For most social networks, the platform strips EXIF on upload. For files you upload yourself, share directly, or send as email attachments, EXIF goes along for the ride. When a photo needs to be shared anonymously — or just without your home address attached — strip EXIF first. Most operating systems have a built-in “remove location data” option in the file properties; open-source tools like ExifTool do the job precisely.
Other places metadata hides
- Printed-then-scanned PDFs. The printer’s identifier and job history can be embedded. Some color printers have even embedded per-dot tracking codes for decades.
- Recording software. Screen recording tools sometimes embed the account email, display configuration, and installed-software list.
- Email headers. An email forwarded to someone new carries every
Received:header from its entire journey, which can reveal internal mail server names, IP addresses, and past recipients. - Spreadsheets with filters. A filter hiding rows does not remove them. The hidden rows are in the file, readable by anyone who unhides.
- Git repositories accidentally committed to public sites. The
.gitdirectory in a ZIP archive is a full history of every file that has ever been in the repository.
A workflow that reduces the risk
You cannot remember to strip metadata on every file every time.

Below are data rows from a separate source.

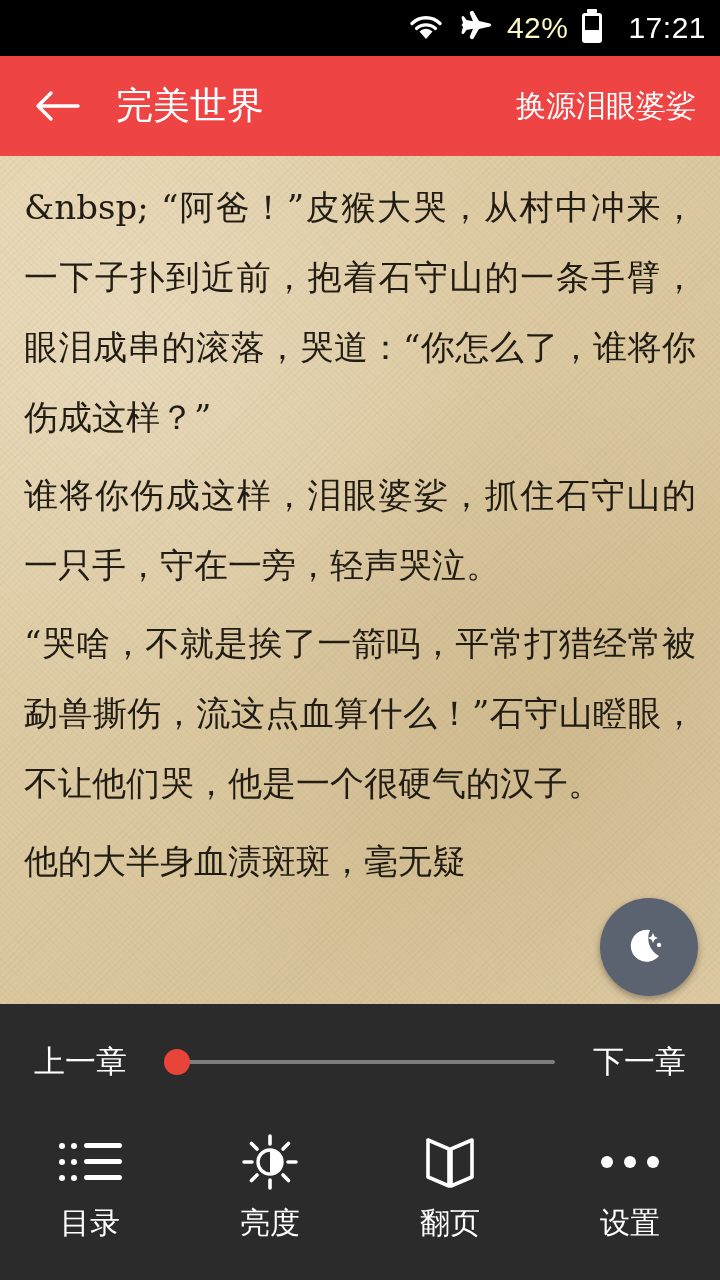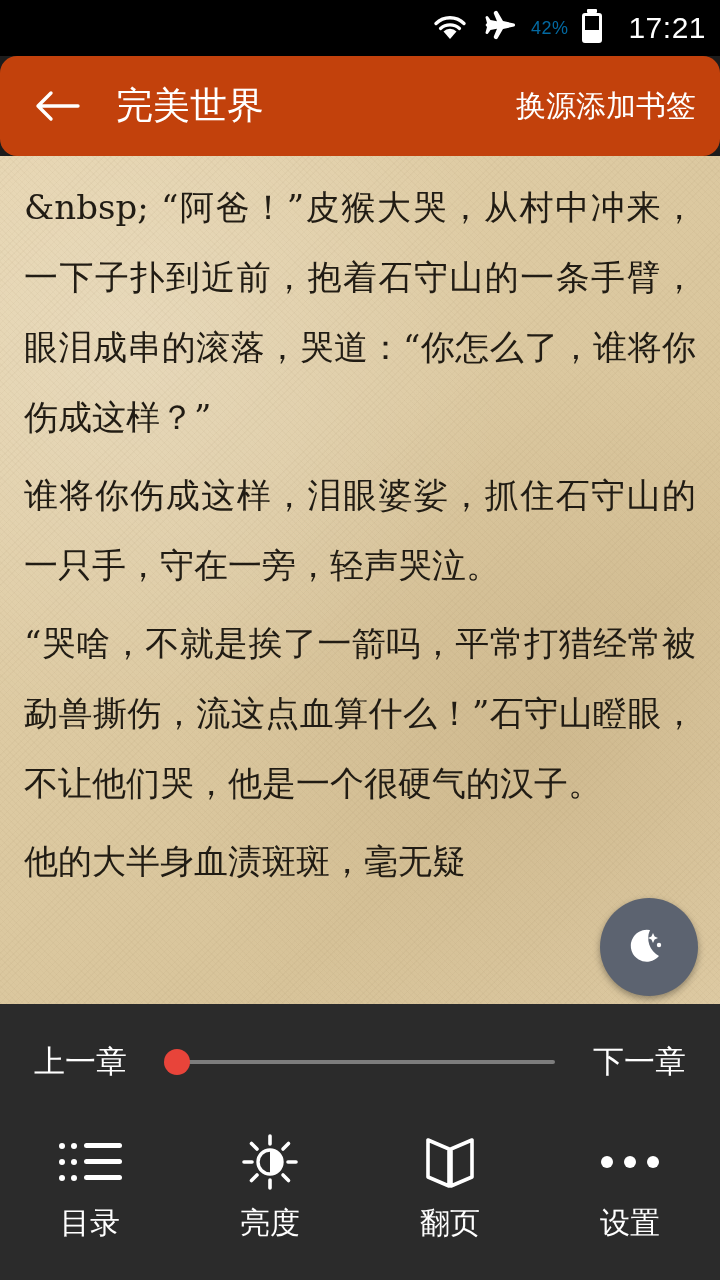"42%" .batt-text { color: #0369a1 -> #fef9c3; font-size: 18px -> 30px }
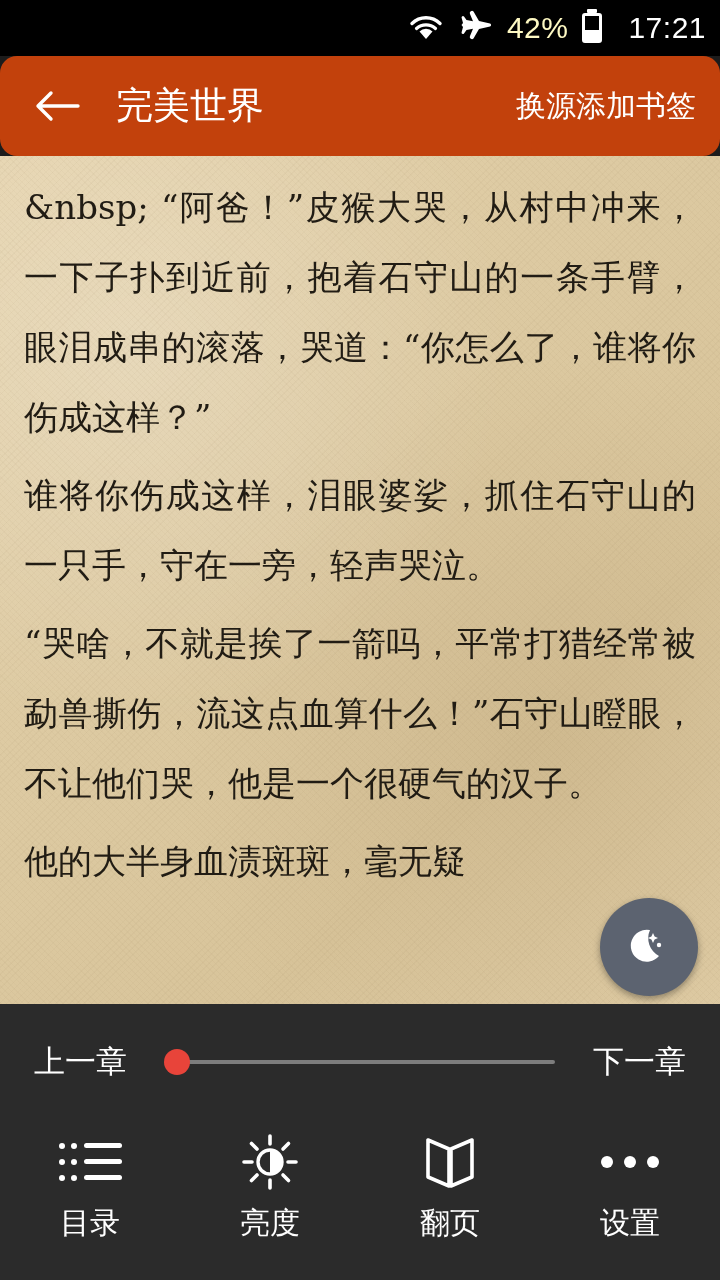"完美世界" .app-bar { background: #c2410c -> #ef4444; border-radius: 17px -> none }
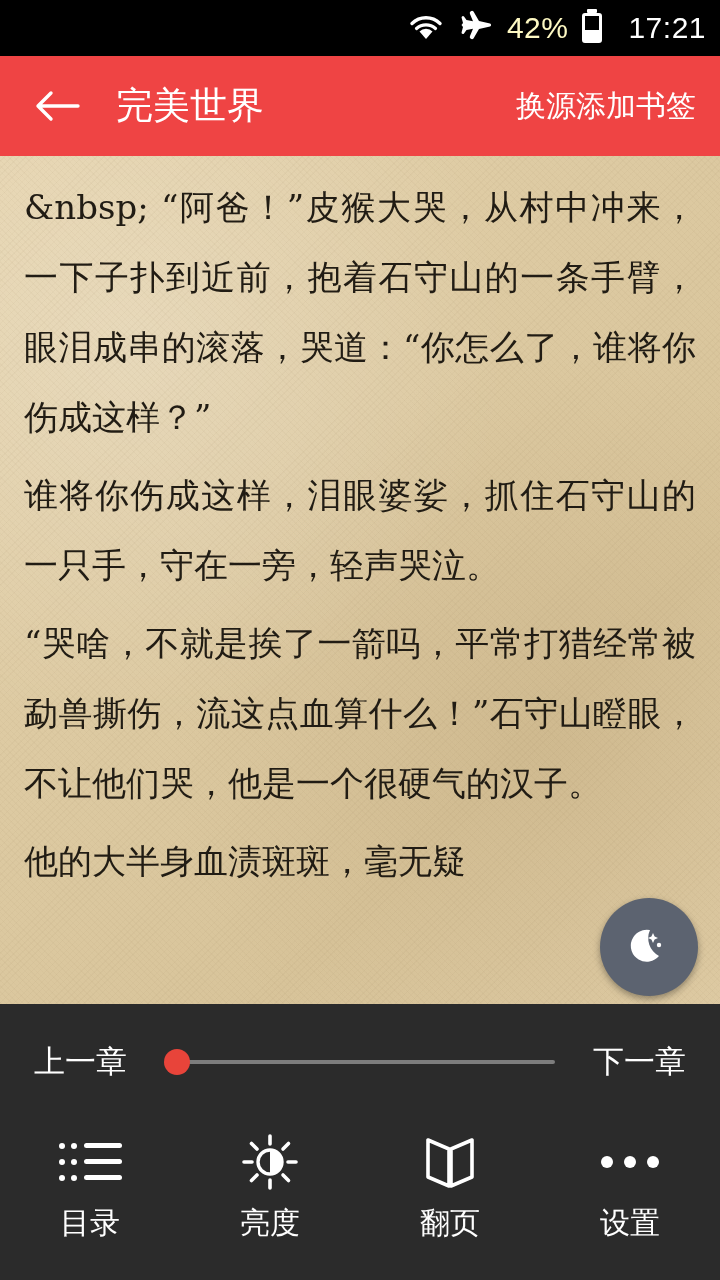"添加书签" div.appbar-action { text: 添加书签 -> 泪眼婆娑 }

What you can do is build habits that make leaks less likely:
- Default to PDF for documents you send externally, and run an inspector on the PDF before sending (Acrobat Pro’s “Sanitize Document” is the heavy-handed version; it removes nearly everything).
- Before clicking “accept all changes” in Word, actually accept them — then run Document Inspector to confirm. “Rejected” changes are stored in revision history; only “accepted” or “removed” changes are truly gone.

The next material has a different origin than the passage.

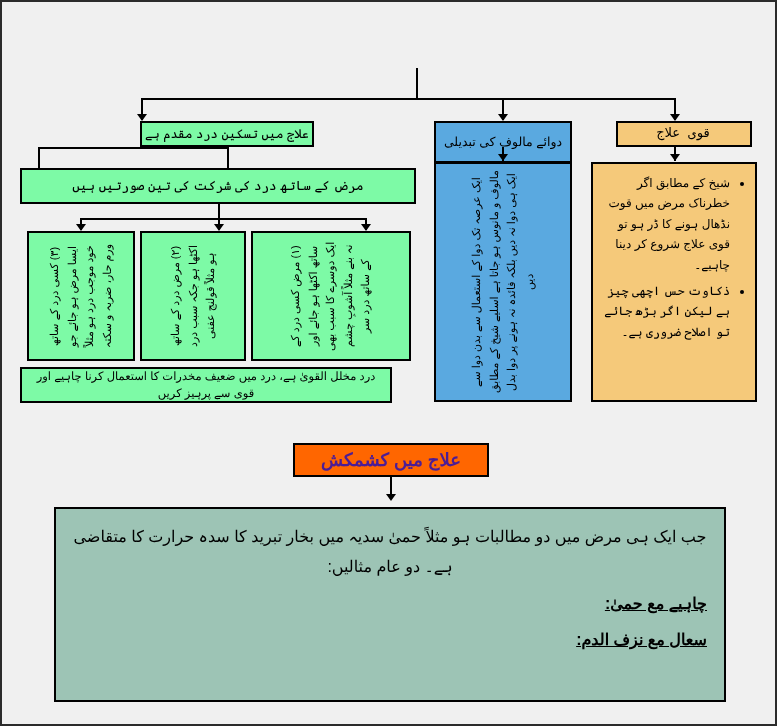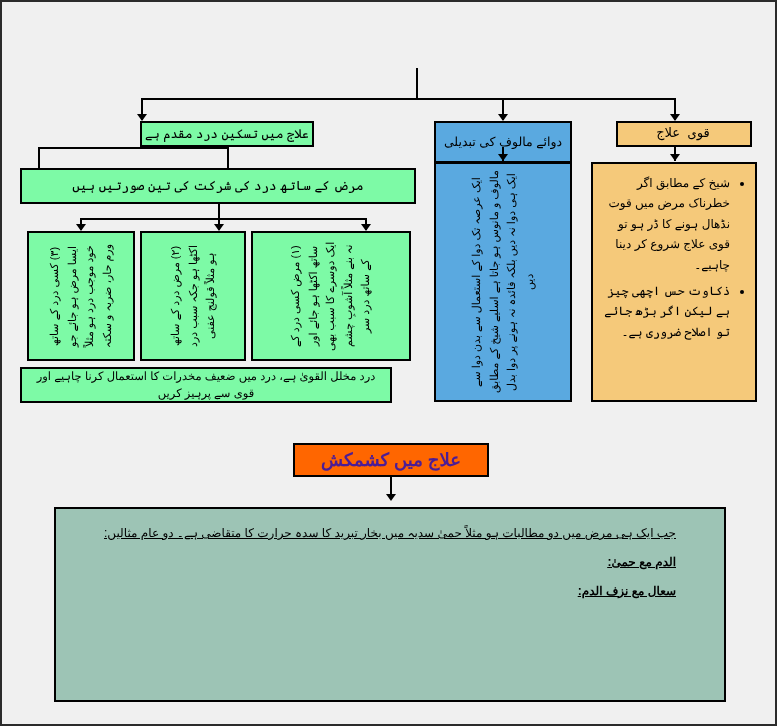"جب ایک ہی مرض میں" .para { font-size: 12px -> 16px; text-decoration: underline -> none }
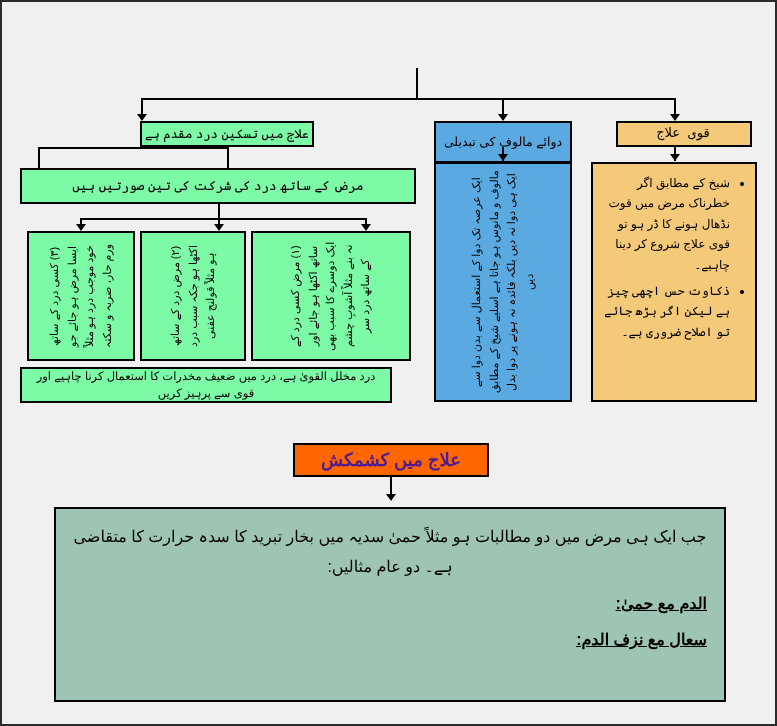"الدم مع حمیٰ:" span.heading { text: الدم -> چاہیے }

- For photos, default to sharing via platforms that strip EXIF unless there is a reason to preserve it. When emailing a photo as an attachment, strip EXIF first.
- Before redacting anything, ask: could this content be under the visible layer? If yes, use a real redaction tool and flatten the output.

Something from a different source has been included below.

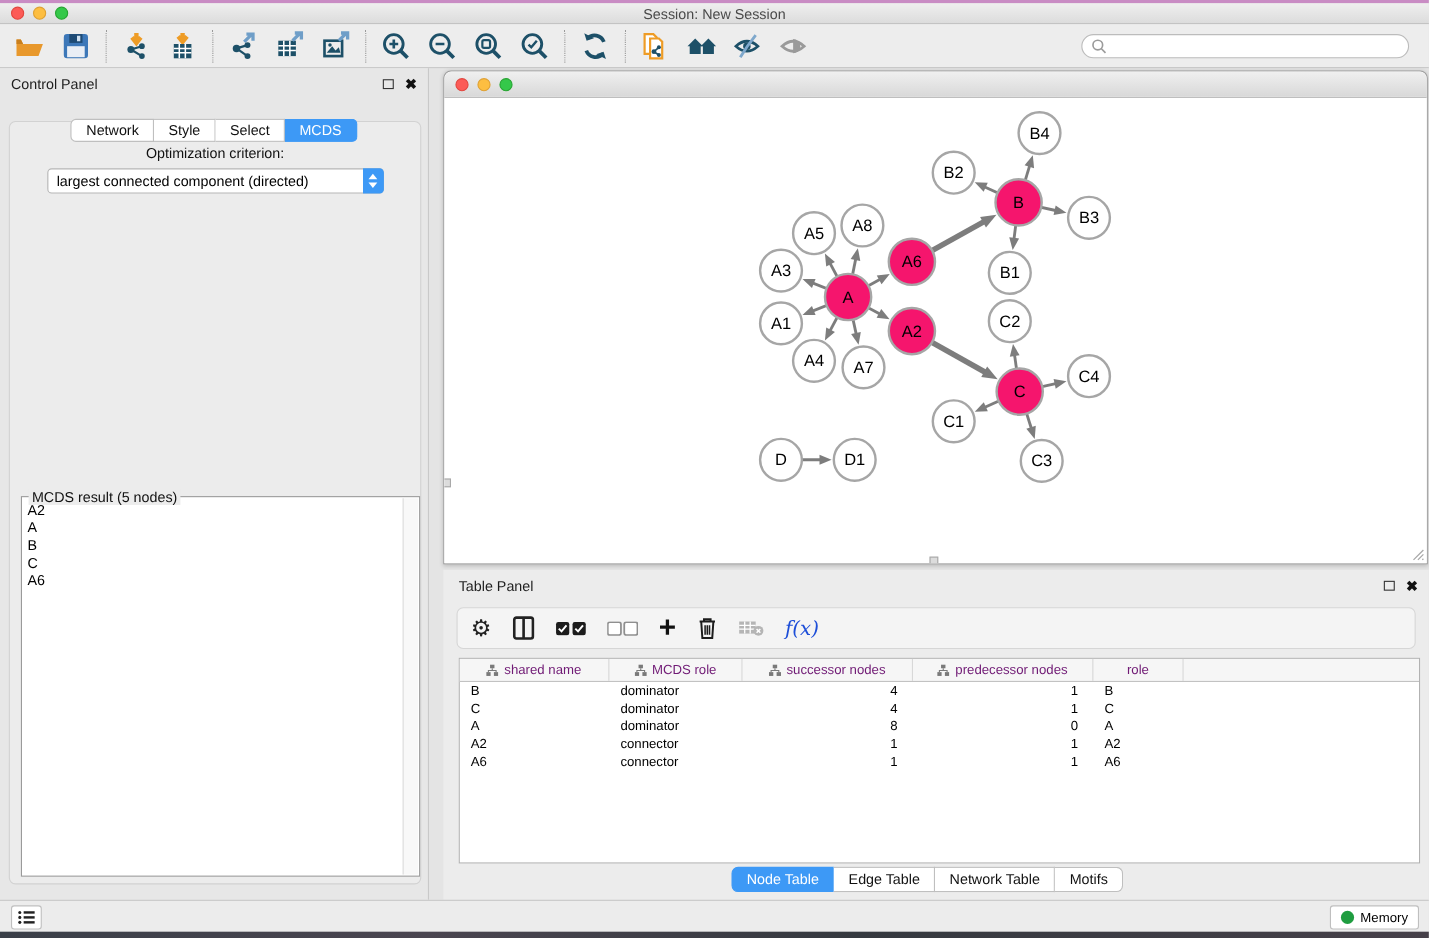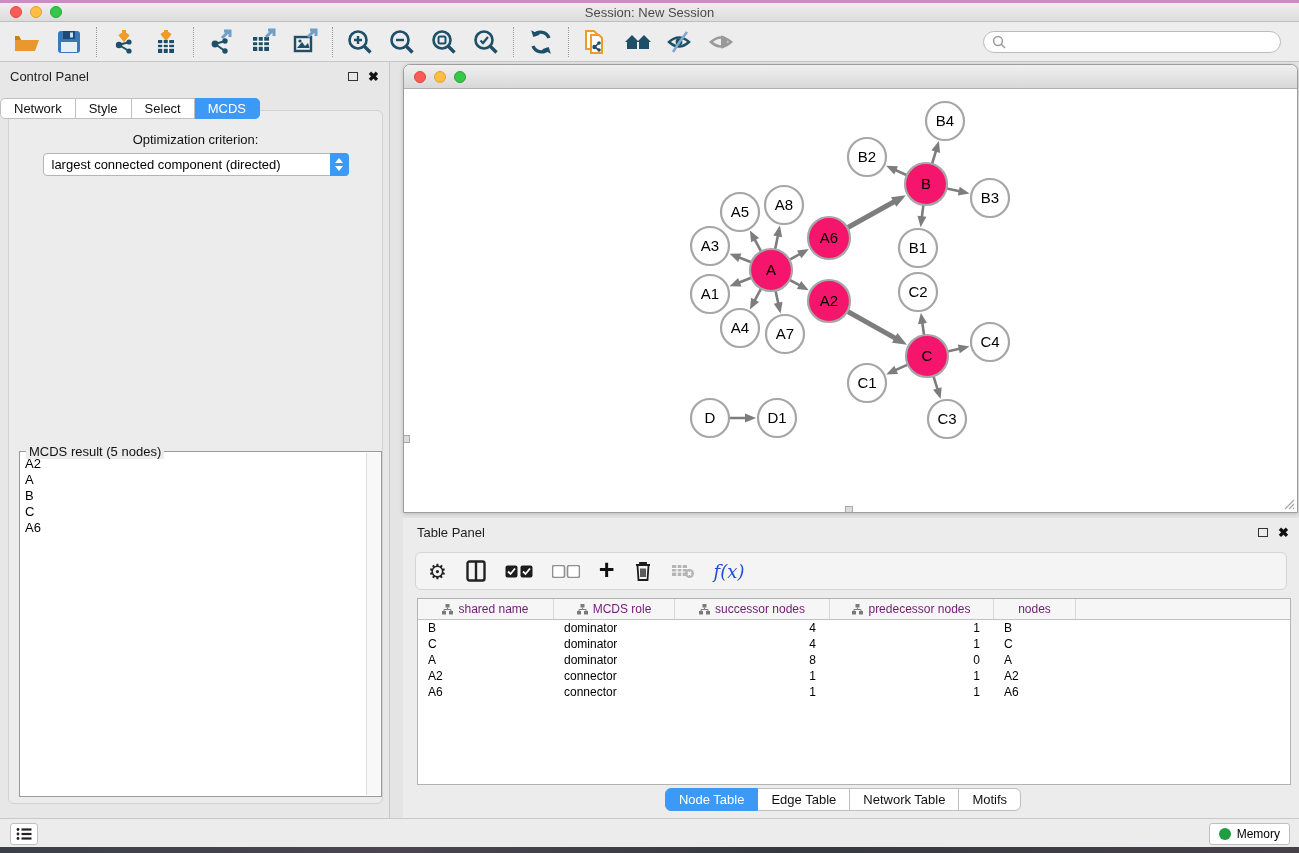"Network" #cp-tabs { justify-content: flex-start -> center; margin-top: 8px -> 18px }
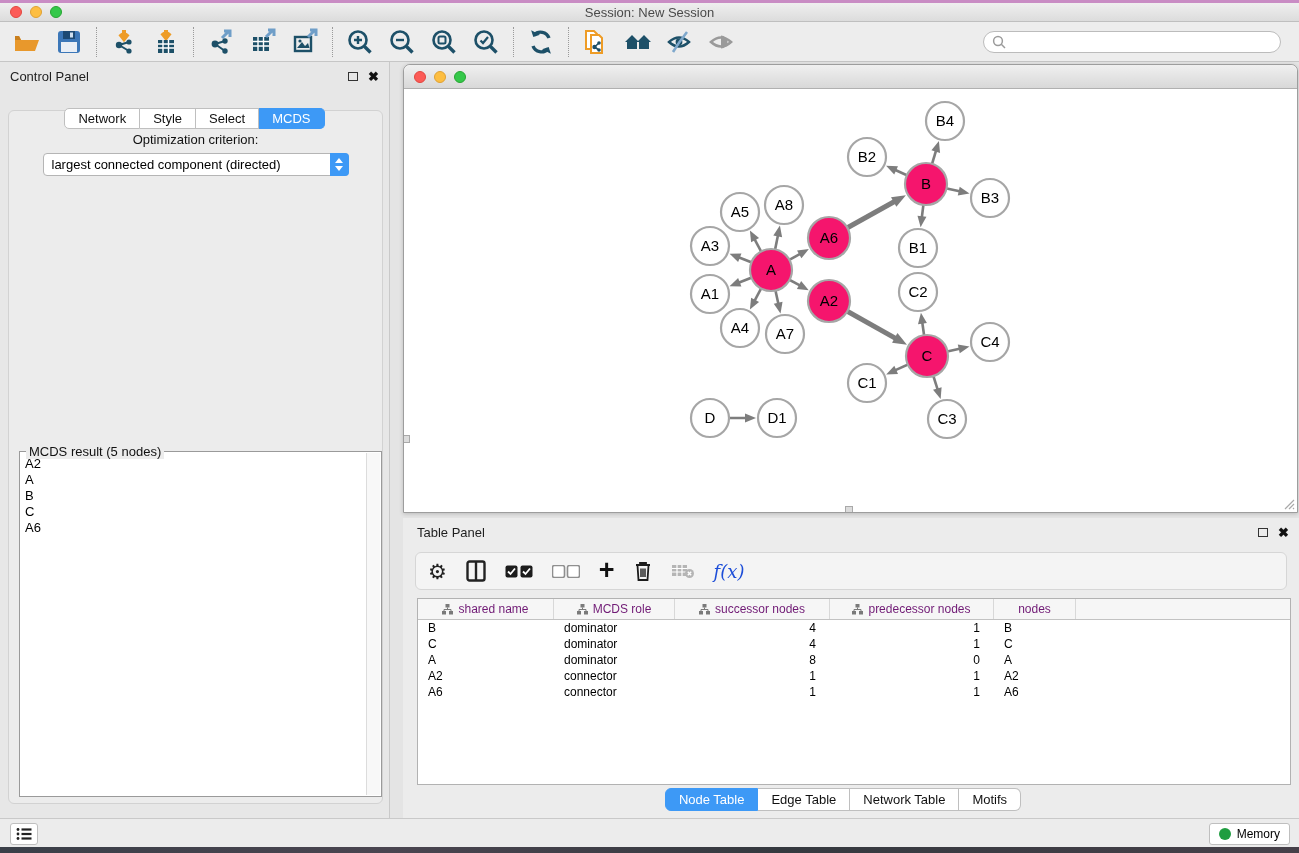"nodes" span { text: nodes -> role }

- When in doubt, print to a new PDF. Many PDF “print to PDF” exports discard structured metadata because they regenerate the file from scratch. It is a crude method, but it usually works as a last resort.
Metadata is one of the few areas where a small amount of attention gets you a very large amount of safety. The cost is thirty seconds per sensitive file. The embarrassment of leaking something you thought was redacted is considerably more than that.